Before leaving the table, Joshua flashed me a wary, questioning look. But a barked order from Jillian and a small, reassuring nod from me sent him on his way.

Jillian waited until Rebecca and Jeremiah left the kitchen, too, before turning on me. For a long while, she didn’t say anything—just scrutinized my pale features and uncomfortable fidgeting. Then, finally, she cleared her throat as though what she was about to say might bring her pain.

“You know, it wouldn’t be so bad.”

“What wouldn’t be, Jill?” I asked in a jagged, uneven voice.

“Having you as a guardian angel.”

The sentiment touched me more than I could possibly tell her. But I also knew that sharing deep emotion wasn’t really Jillian’s style. Not for very long. So I forced a deliberate smirk.

“Whatever. Like I’m going to waste my valuable harp-strumming time to watch you and Scott make out.”

Jillian laughed slightly, but after a long pause, she frowned and shook her head.

“I know, Amelia,” she said softly.

I tilted my head to one side and arched my eyebrow. “You know what, Jill?”

“That you aren’t planning on joining the light. At least, not right away.”

I felt goose bumps crawl their way up my arms. I hadn’t admitted that part to anyone—I’d been planning
with
the Seers, and also secretly
around
them, but I hadn’t actually said aloud how I really wanted the battle to occur tonight. How I really wanted to end my existence.

“How do you know that?” I breathed.

Jillian’s right shoulder rose and fell in a despondent little shrug. “Because that’s how you’ve always operated, especially when it comes to my brother. You’ve tried to sacrifice yourself multiple times to keep him safe. And I know you won’t rest peacefully while that bridge still exists.”

I swallowed roughly, once again taken aback by how perceptive Jillian really was sometimes.

“Yeah, and?” I countered, without much conviction.

“And I think you’re trying to make a bargain with one, or both, sides: light and dark. I don’t really have anything specific to go off of—this is all just speculation. But I think you’re going to try and offer the darkness something so that they’ll consider leaving us alone.”

Her words hung heavy in the air between us, waiting. I supposed my ultimate lack of response was answer enough, because Jillian sighed heavily. She’d figured me out before I’d even fully figured out myself.

And so had Joshua, I realized. That was why he’d rejected me the night before—why he seemed even more dejected this morning. Of
course
he would put all the disparate pieces of the puzzle together. He knew me better than Jillian; better, perhaps, than I knew myself.

“So,” Jillian said, interrupting my thoughts, “the real question is, what do I need to do to help you?”

I blinked back, surprised that Jillian wasn’t trying to talk me out of my plan, however half-baked and incomplete it still was. But . . . I guess it made a dark sort of sense: Jillian knew I wouldn’t change my mind, and she also knew this was the only way that she and Joshua—and her family and friends, for that matter—had a fighting chance of survival. She understood that if I could find a way to outsmart the dark, then her family would be safe.
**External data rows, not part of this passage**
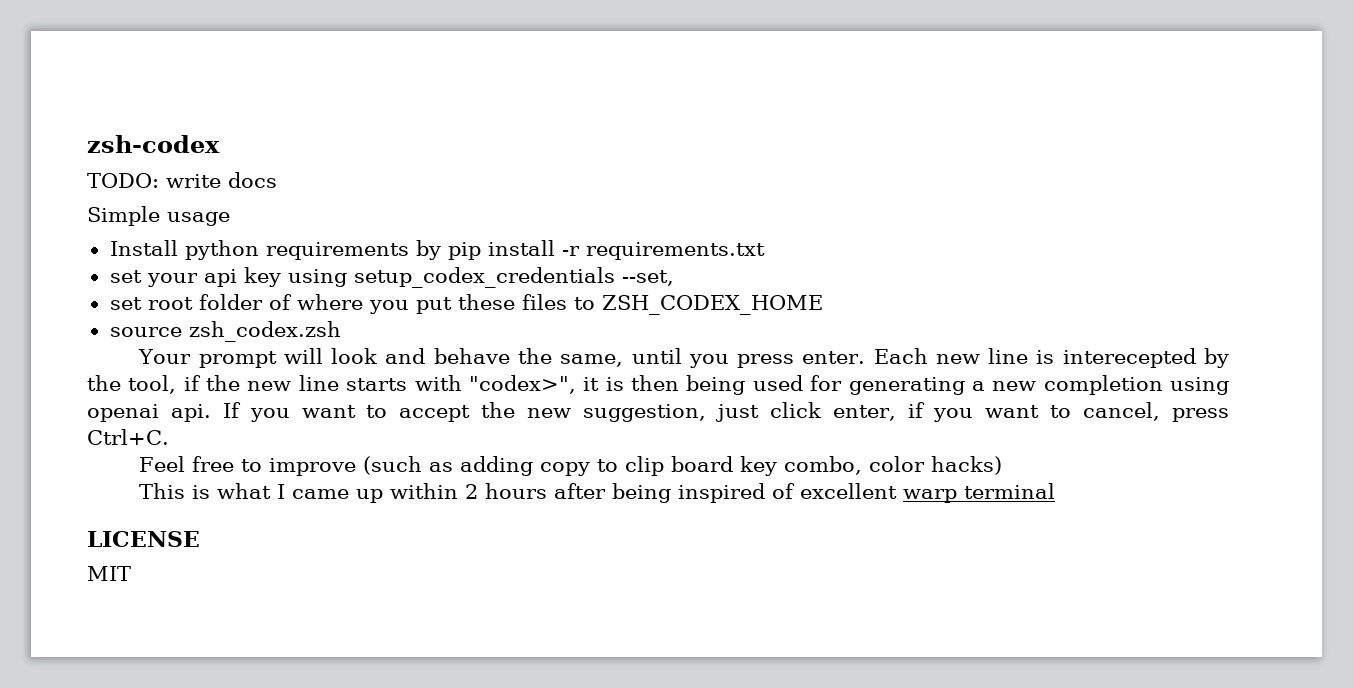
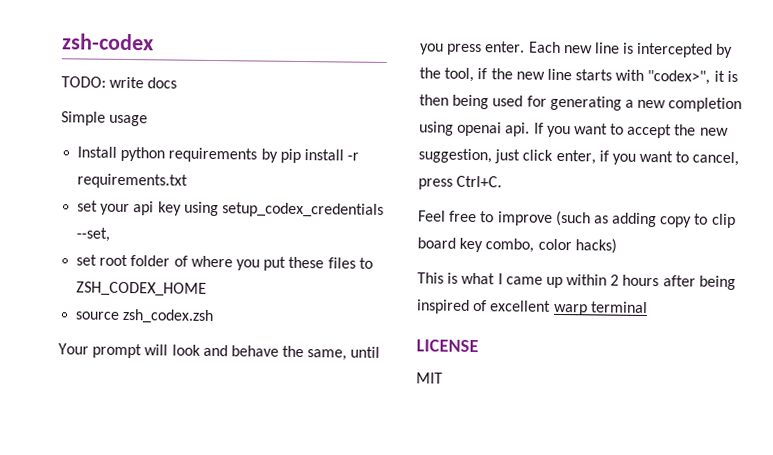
- Each new line is interecepted by the tool, if the new line starts with "codex>", it is then being used for generating a new completion using openai api.
+ Each new line is intercepted by the tool, if the new line starts with "codex>", it is then being used for generating a new completion using openai api.

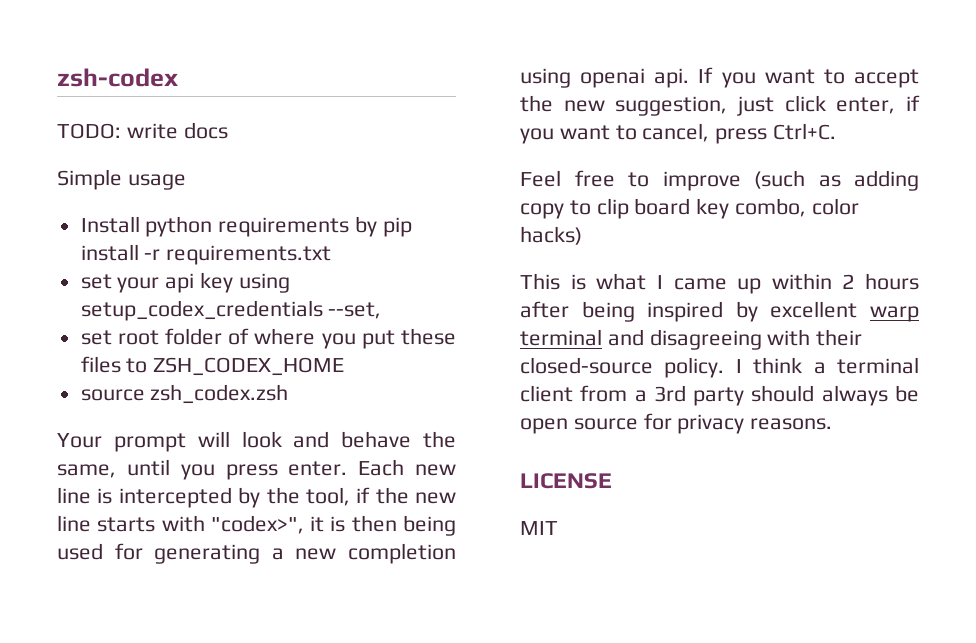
- This is what I came up within 2 hours after being inspired of excellent warp terminal
+ This is what I came up within 2 hours after being inspired by excellent warp terminal and disagreeing with their closed-source policy. I think a terminal client from a 3rd party should always be open source for privacy reasons.

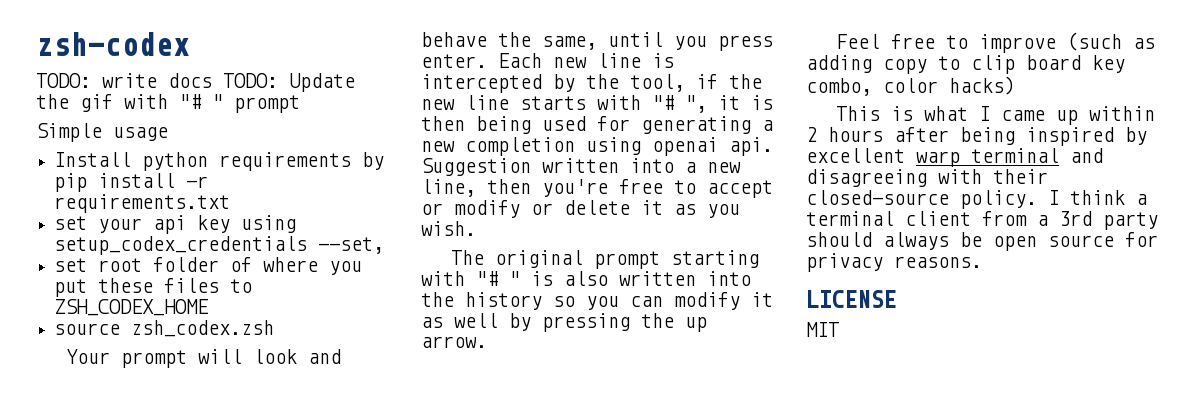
- TODO: write docs
+ TODO: write docs TODO: Update the gif with "# " prompt
- Each new line is intercepted by the tool, if the new line starts with "codex>", it is then being used for generating a new completion using openai api.
+ Each new line is intercepted by the tool, if the new line starts with "# ", it is then being used for generating a new completion using openai api.
- If you want to accept the new suggestion, just click enter, if you want to cancel, press Ctrl+C.
+ Suggestion written into a new line, then you're free to accept or modify or delete it as you wish.
+ The original prompt starting with "# " is also written into the history so you can modify it as well by pressing the up arrow.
I folded my hands on the kitchen tabletop between us and stared down at them for a minute before speaking quietly.

“There is one thing you can do for me, Jill.”
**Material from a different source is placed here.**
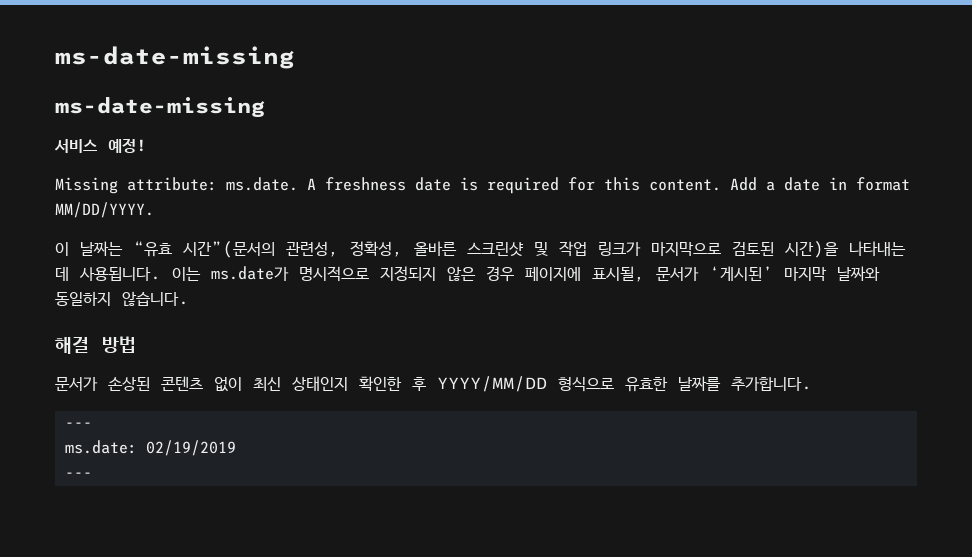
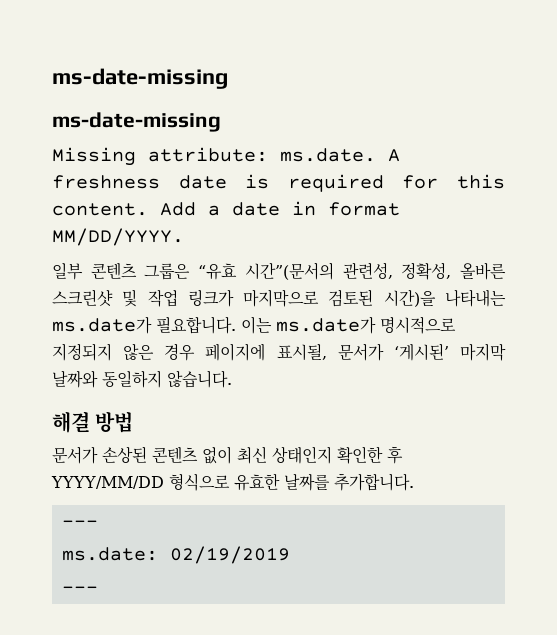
- 서비스 예정!
- 이 날짜는 “유효 시간”(문서의 관련성, 정확성, 올바른 스크린샷 및 작업 링크가 마지막으로 검토된 시간)을 나타내는 데 사용됩니다.
+ 일부 콘텐츠 그룹은 “유효 시간”(문서의 관련성, 정확성, 올바른 스크린샷 및 작업 링크가 마지막으로 검토된 시간)을 나타내는 ms.date가 필요합니다.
“Anything, Amelia. Name it.”

I closed my eyes and lowered my head.

“Jillian, there’s going to come a point tonight when I might ask you to kill me. I need you to promise that you’ll do it.”

Jillian stayed silent for far too long. Then she shocked me by taking my hands in hers and giving them a tight squeeze—our first real touch. My eyes shot open to meet hers, which were suddenly filled with tears.

“Okay,” she whispered, although we were the only two people in the kitchen. “When the time comes, I’ll kill you.”